To bring innovations with creativity to the design of pheran was not the only dream of Ali, he also showcased other modified Kashmiri attires, like Kasab (used as a head veil by women). Ali also showcased pherans with modified handwork embroidery ‘Tila work’ ‘Crewel work’ and ‘Sozni work’. The newly designed outfits had all the traditional elements with appealing designs.
Other than the dress material, a modified design of Khraaw, the ancient footwear of Kashmir, was also presented on the ramp along with a Polahorr, another footwear made up of wicker work.
Samil believes that the rich cultural elements of Kashmir can be showcased on the national platform. “We have a lot of resources and a multi-dimensional culture. It just needs a trigger. It can help us in terms of economy,” he says.

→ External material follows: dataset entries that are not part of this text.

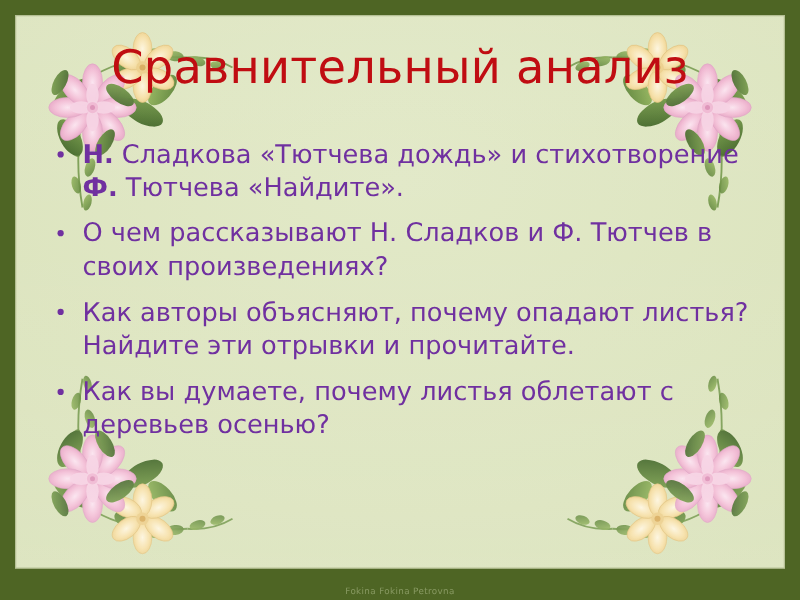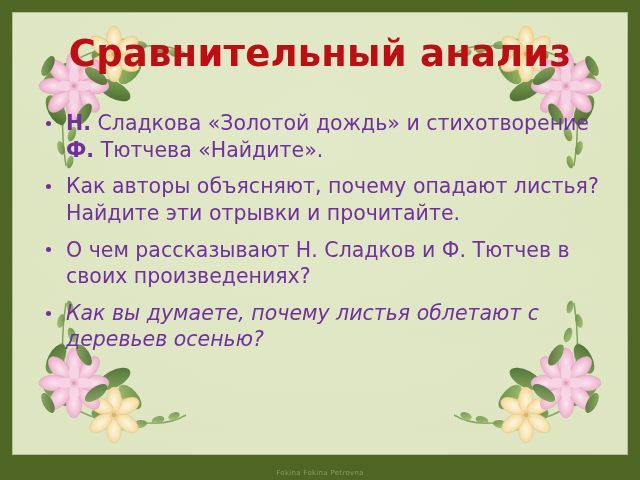"Сравнительный анализ" #title { font-weight: 700 -> 400 }
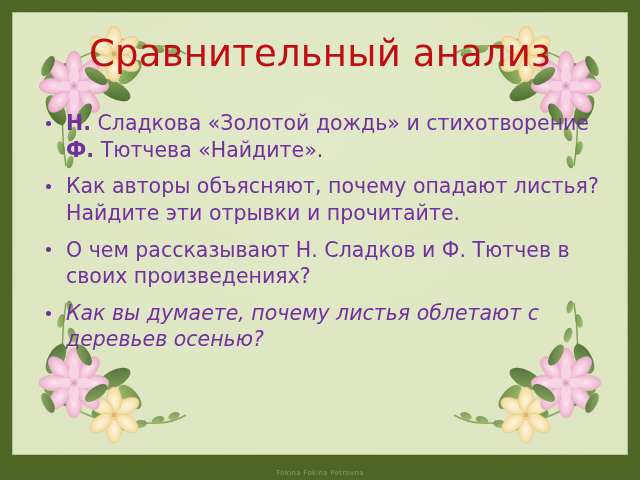"Сладкова «Золотой дождь» и стихотворение" span { text: Золотой -> Тютчева }
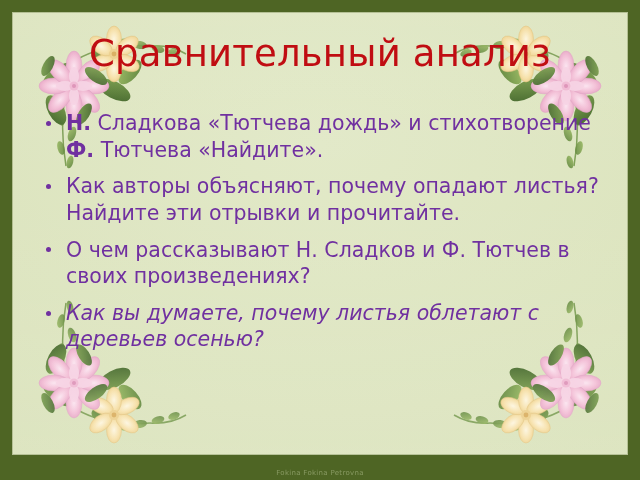"Как авторы объясняют, почему опадают" li.bullet-item { order: before "О чем рассказывают Н. Сладков" -> after "О чем рассказывают Н. Сладков" }
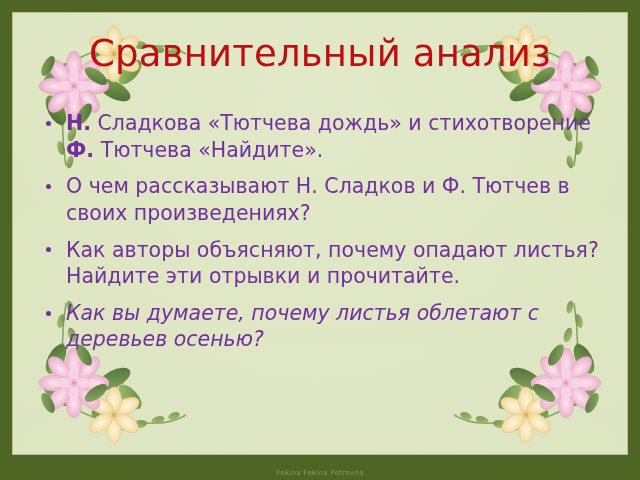"Как вы думаете, почему листья" .bullet-item:last-child { font-style: italic -> none }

Right now, Ali is working with Wilson and Royals, an event management company privately owned by Imran Bashir, Ali and three other Kashmiri boys who are planning to get more youth involved in fashion industry. “It can be one activity for youngsters. There are people in our state who are actually willing to join fashion industry but they lack proper guidance and support,” he believes.
“Fashion is what reflects the personality and attire of a person. There is no concept of fashion here. It needs not to be generalized. We can define fashion in our own way, whatever suits us best, according to the limitation of resources,” he says. Feeling dejected about the lack of internal support in organizing events like SaenMeeras, Ali says the major contribution in organizing the event was provided by a Delhi-based real estate firm called AMR. “We require help from governmental and non-governmental organizations as well.”
Samil believes it takes efforts and confidence to make a style statement. Joining hands with some other boys, Samil created his group called “Deja–vu, where they have included photography, event management, designing, graphic designing, sound and video engineering and documentaries.
He had recently been assigned to design costumes for a musical concert to be held in Srinagar organized by a collaboration of ‘Deja-vu’ and ‘Fifth Dimension’- another privately owned organization in Kashmir.